**Work to be completed**
Restate the data below word for word, omitting pictures.

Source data
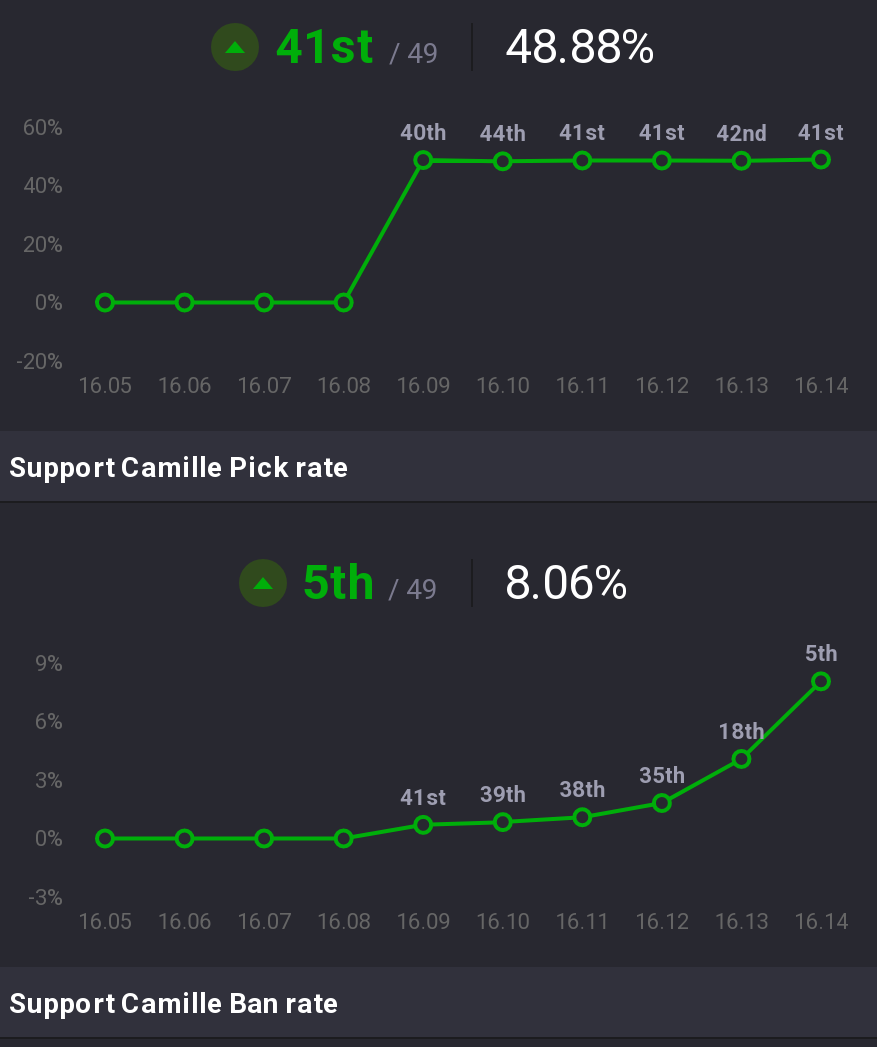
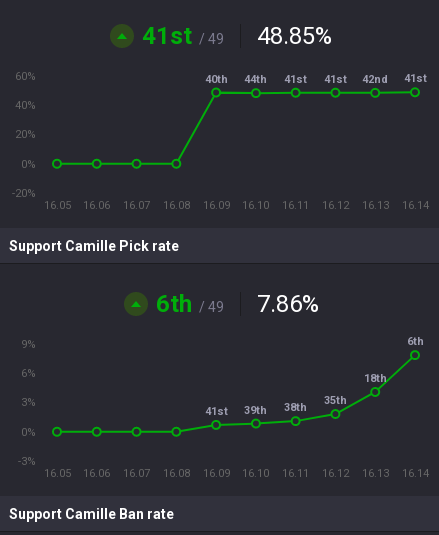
- 41st / 49 48.88%
+ 41st / 49 48.85%

- 5th / 49
- 8.06%
+ 6th / 49
+ 7.86%

- 5th
+ 6th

**Result of the task**
- 41st / 49 48.88%
+ 41st / 49 48.85%

- 5th / 49
- 8.06%
+ 6th / 49
+ 7.86%

- 5th
+ 6th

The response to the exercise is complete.